Um sich mehr Freiraum zu bewahren, solle sich der Staat deshalb mehr Zeit bei der Rückzahlung der Schulden lassen. Derzeit plane der Bund, alle Corona-Schulden innerhalb von 20 Jahren abzutragen. Dafür müssten jährlich 24 Milliarden Euro an anderer Stelle eingespart werden. Das sei "sehr sportlich", führe allerdings zu "unnötigen gesamtwirtschaftlichen Problemen", so Hüther.

Mehr Zeit für die Tilgung

"Statt wie vom Bund geplant in 20 Jahren sollten die Schulden in 40 Jahren zurückbezahlt werden", heißt es in der Studie. Dann müsste Deutschland nur zwölf Milliarden Euro jährlich zurückzahlen und könnte die Corona-Schulden vollständig aus der jährlichen strukturellen Neuverschuldung decken.

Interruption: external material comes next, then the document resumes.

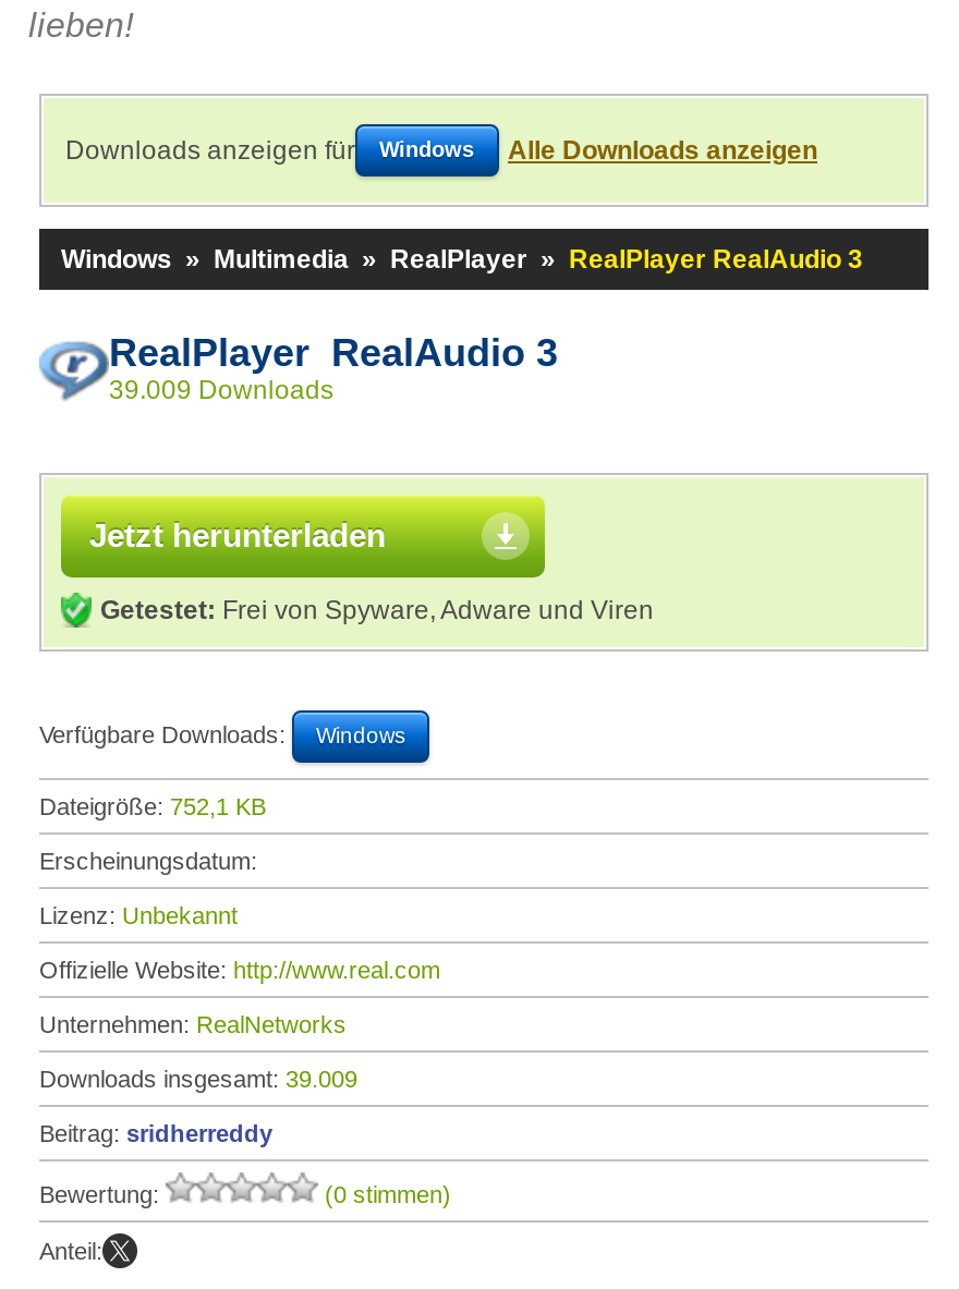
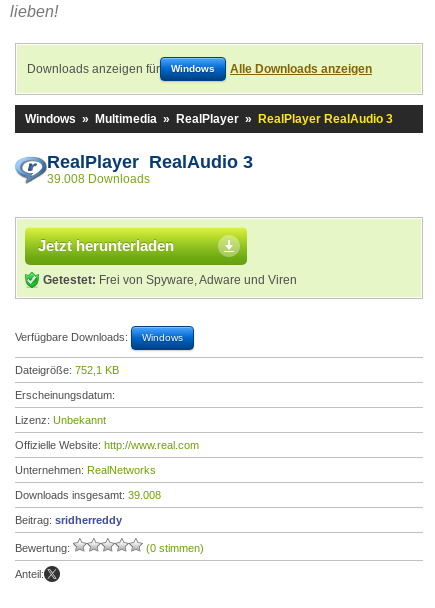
[109,375,333,405] 39.009 Downloads -> [47,172,150,186] 39.008 Downloads
[39,1066,357,1092] Downloads insgesamt: 39.009 -> [15,489,161,501] Downloads insgesamt: 39.008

Als "strukturelle Neuverschuldung" gelten die neuen Schulden des Staates, die unabhängig von der Konjunkturlage aufgenommen werden. Die sogenannte Schuldenbremse, die ab 2023 wieder gilt, beschränkt diese Neuverschuldung auf 0,35 Prozent der Wirtschaftsleistung. Das IW empfiehlt eine Erhöhung dieser Grenze auf 0,5 Prozent.

Im Idealfall würde Deutschland einfach aus den Corona-Schulden herauswachsen - ähnlich wie schon nach der Finanzkrise im vergangenen Jahrzehnt, so das IW. Damals war es der Bundesregierung gelungen, die enormen Schulden rasch wieder abzubauen und 2019 auch wieder die für Euroländer geltenden Maastricht-Kriterien einzuhalten.

Zur raschen Tilgung haben damals aber nicht nur die niedrigen Zinsen beigetragen, sondern auch eine starke Ausweitung der Beschäftigung. Die aber sei nicht wiederholbar, "das verbietet schon allein der demografische Wandel", so das IW.